Come ha spiegato lo stesso presidente di Medici Senza Frontiere, Loris de Filippi, all’Opinione: «il sistema sanitario nazionale siriano è collassato». Secondo gli ultimi dati forniti a gennaio dall’Organizzazione Mondiale della Sanità, il 57% degli ospedali pubblici è andato distrutto, il 36% non è più funzionante e il 10% dei centri di salute pubblica è danneggiato in modo grave. I pochi ospedali rimasti in piedi sono sovraffollati e scarseggiano i farmaci salvavita, soprattutto per le malattie croniche. Dall’inizio del conflitto, gli stabilimenti farmaceutici che producevano il 90% dei medicinali del Paese hanno cessato ogni attività. “I pochi farmaci che riescono ad arrivare nelle zone controllate dai ribelli passano attraverso la Turchia – ha sottolineato de Filippi – mentre altri sono il frutto di donazioni dei paesi confinanti”.

Attualmente gli operatori di Medici Senza Frontiere, svolgono la loro attività in quattro zone site nel nord della Siria, ovvero Aleppo, Idlib, Al Raqqah e Al Hasaka. A preoccupare maggiormente è il rischio epidemie, come ha precisato il Presidente de Filippi: «Il rischio epidemie è altissimo. Ciò è dovuto alla mancanza di un sistema di potabilizzazione dell’acqua, la scarsa igiene che ne deriva e un livello di trasmissione di patologie infettive infantili elevato. A ciò si aggiunge la mancanza di un’adeguata vaccinazione per prevenire malattie come morbillo, varicella e polio». Nel governatorato di Al-Raqqah che ospita attualmente più di 500 mila sfollati, è aumentato il numero dei diabetici (da 10 mila a 21 mila), e le malattie infantile infettive non hanno tardato a diffondersi. Finora sono stati registrati 400 casi di morbillo. «Le nostre strutture medico-sanitarie – ha sottolineato de Filippi – operano sotto la bandiera dell’indipendenza, in sinergia con i team medici siriani, almeno quei pochi che sono rimasti all’interno del paese. Ci è capitato in alcuni casi di curare anche prigionieri governativi caduti nelle mani dei ribelli».
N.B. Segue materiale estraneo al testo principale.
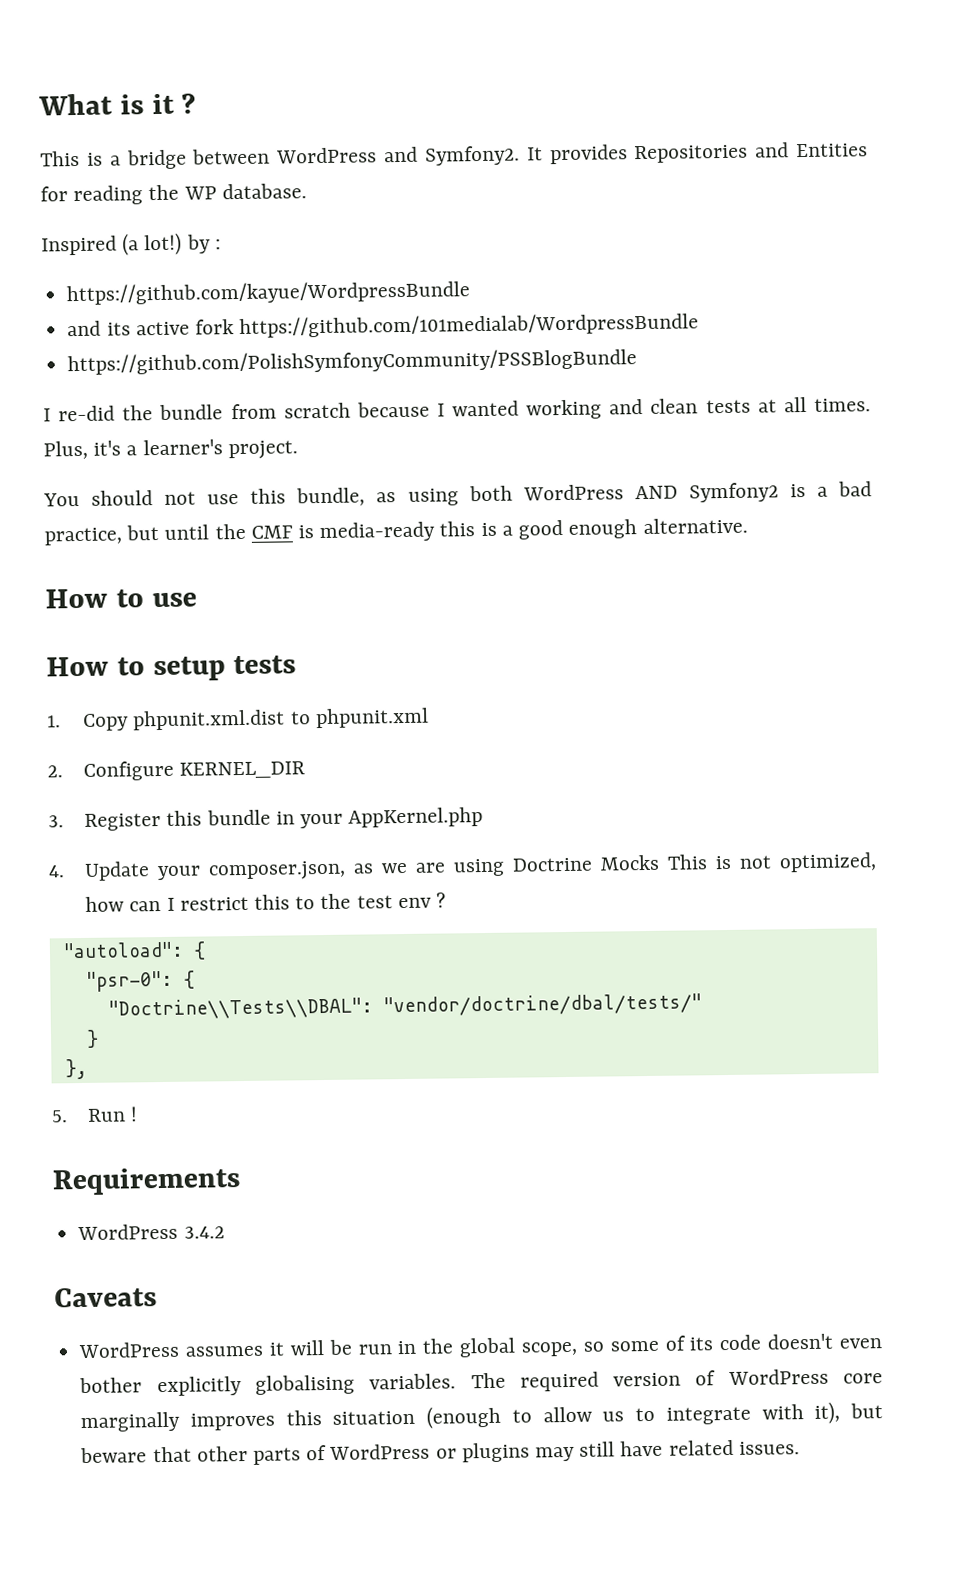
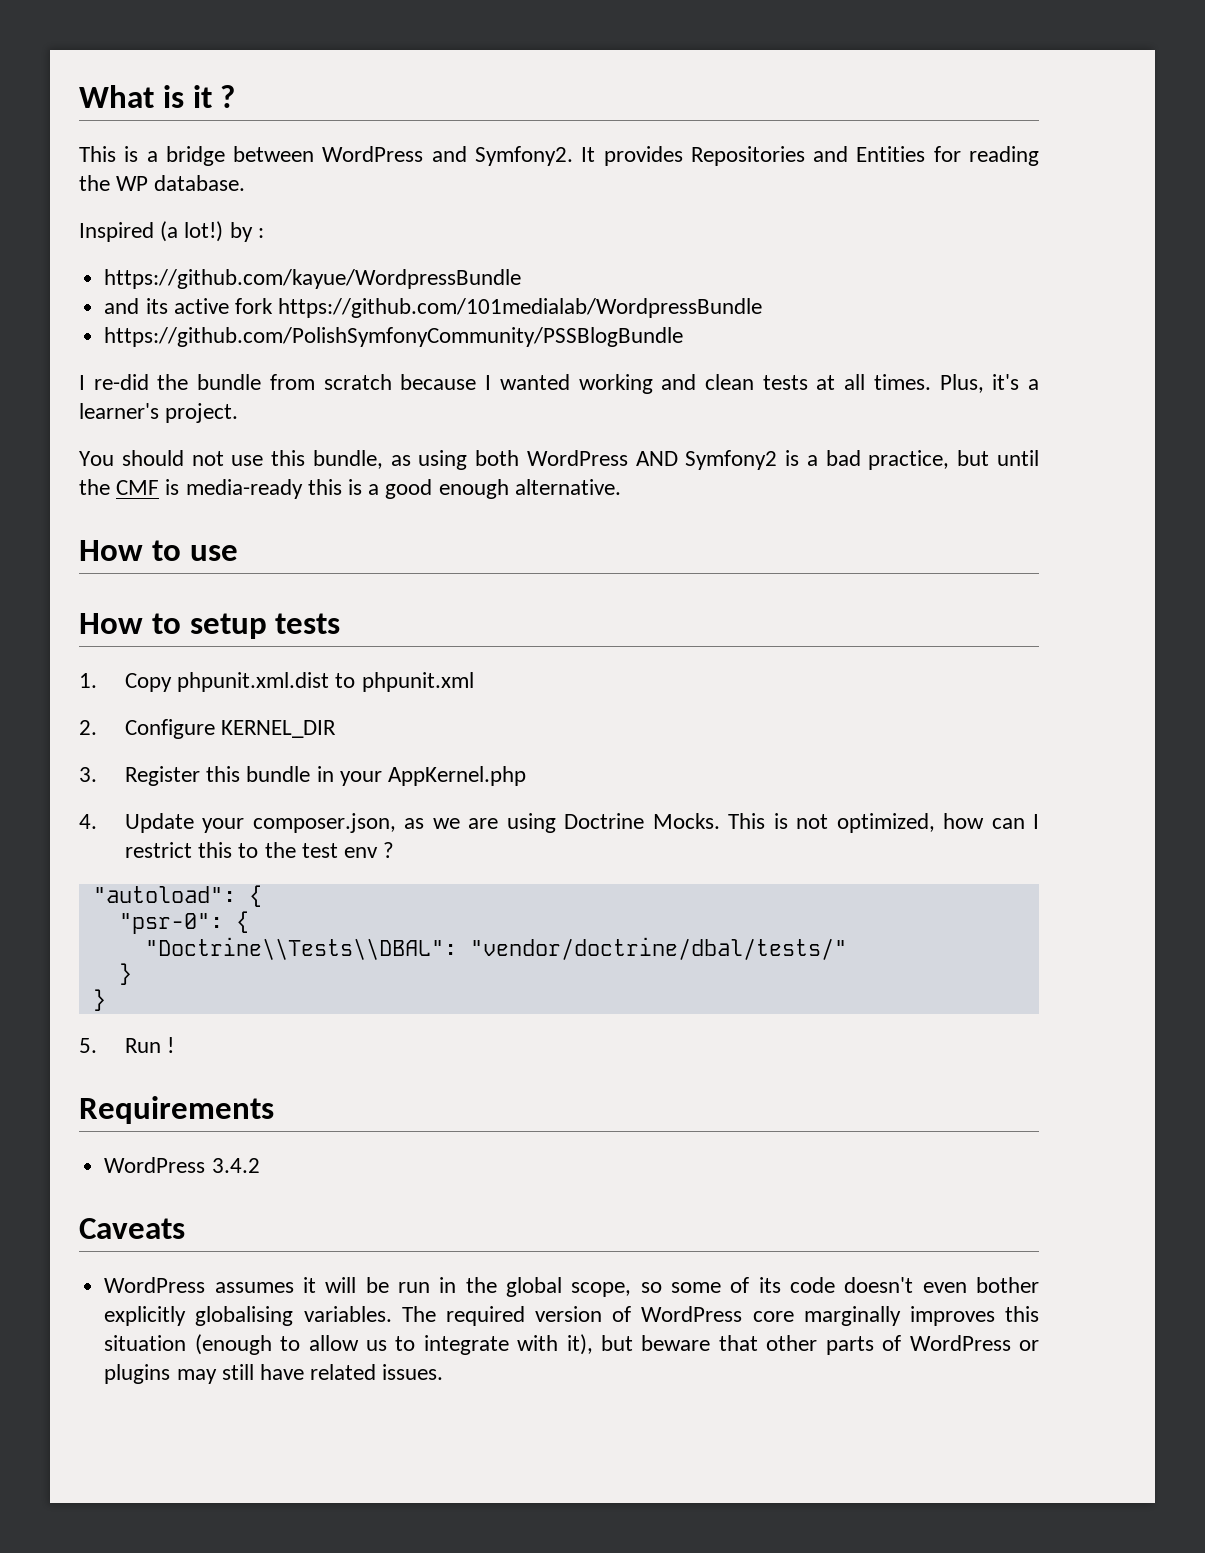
- 4. Update your composer.json, as we are using Doctrine Mocks This is not optimized, how can I restrict this to the test env ?
+ 4. Update your composer.json, as we are using Doctrine Mocks. This is not optimized, how can I restrict this to the test env ?
  "Doctrine\\Tests\\DBAL": "vendor/doctrine/dbal/tests/"
  }
- },
+ }

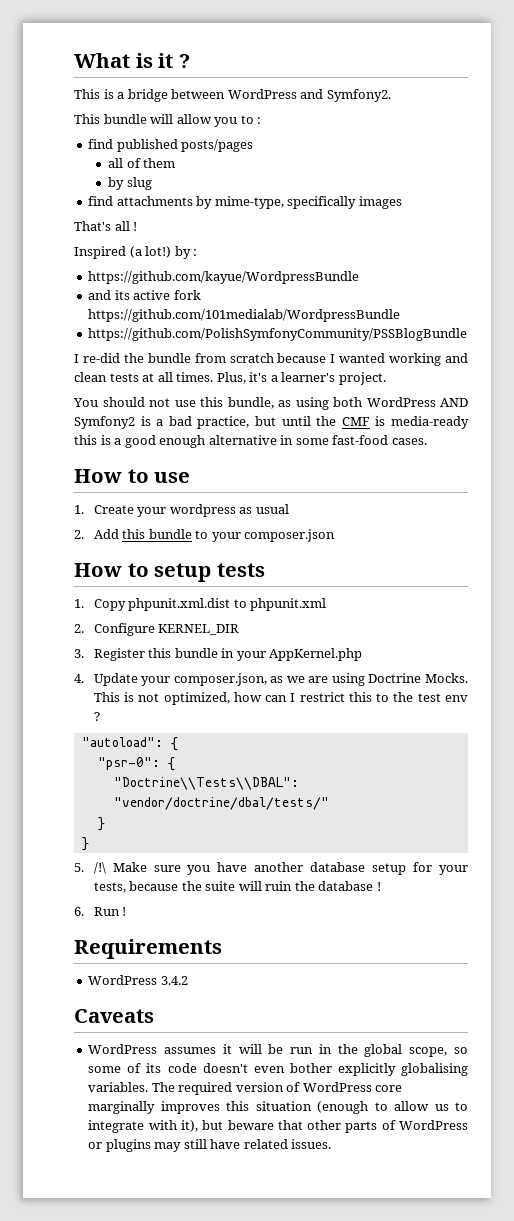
- This is a bridge between WordPress and Symfony2. It provides Repositories and Entities for reading the WP database.
+ This is a bridge between WordPress and Symfony2.
+ This bundle will allow you to :
+ find published posts/pages
+ all of them
+ by slug
+ find attachments by mime-type, specifically images
+ That's all !
- You should not use this bundle, as using both WordPress AND Symfony2 is a bad practice, but until the CMF is media-ready this is a good enough alternative.
+ You should not use this bundle, as using both WordPress AND Symfony2 is a bad practice, but until the CMF is media-ready this is a good enough alternative in some fast-food cases.
  How to use
+ 1. Create your wordpress as usual
+ 2. Add this bundle to your composer.json
- 5. Run !
+ 5. /!\ Make sure you have another database setup for your tests, because the suite will ruin the database !
+ 6. Run !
Le difficoltà sono enormi, in una zona devastata dai continui bombardamenti, e le altre organizzazioni umanitarie internazionali operano nella maggior parte dei casi ai confini con la Siria. Risale all’11 maggio scorso il duplice attentato compiuto nella città turca di Reyhanli, al confine con la Siria, che ha provocato 46 vittime. Mentre, quattro giorni fa due razzi Grad sparati dalla Siria hanno colpito alcuni quartieri meridionali di Beirut, controllati dal movimento sciita Hezbollah. «Noi - ha concluso de Filippi - chiediamo a tutte le parti coinvolte nel conflitto, di raggiungere almeno un accordo di base che possa consentire la fornitura di assistenza umanitaria attraverso le frontiere. A breve ripartiremo per la Siria».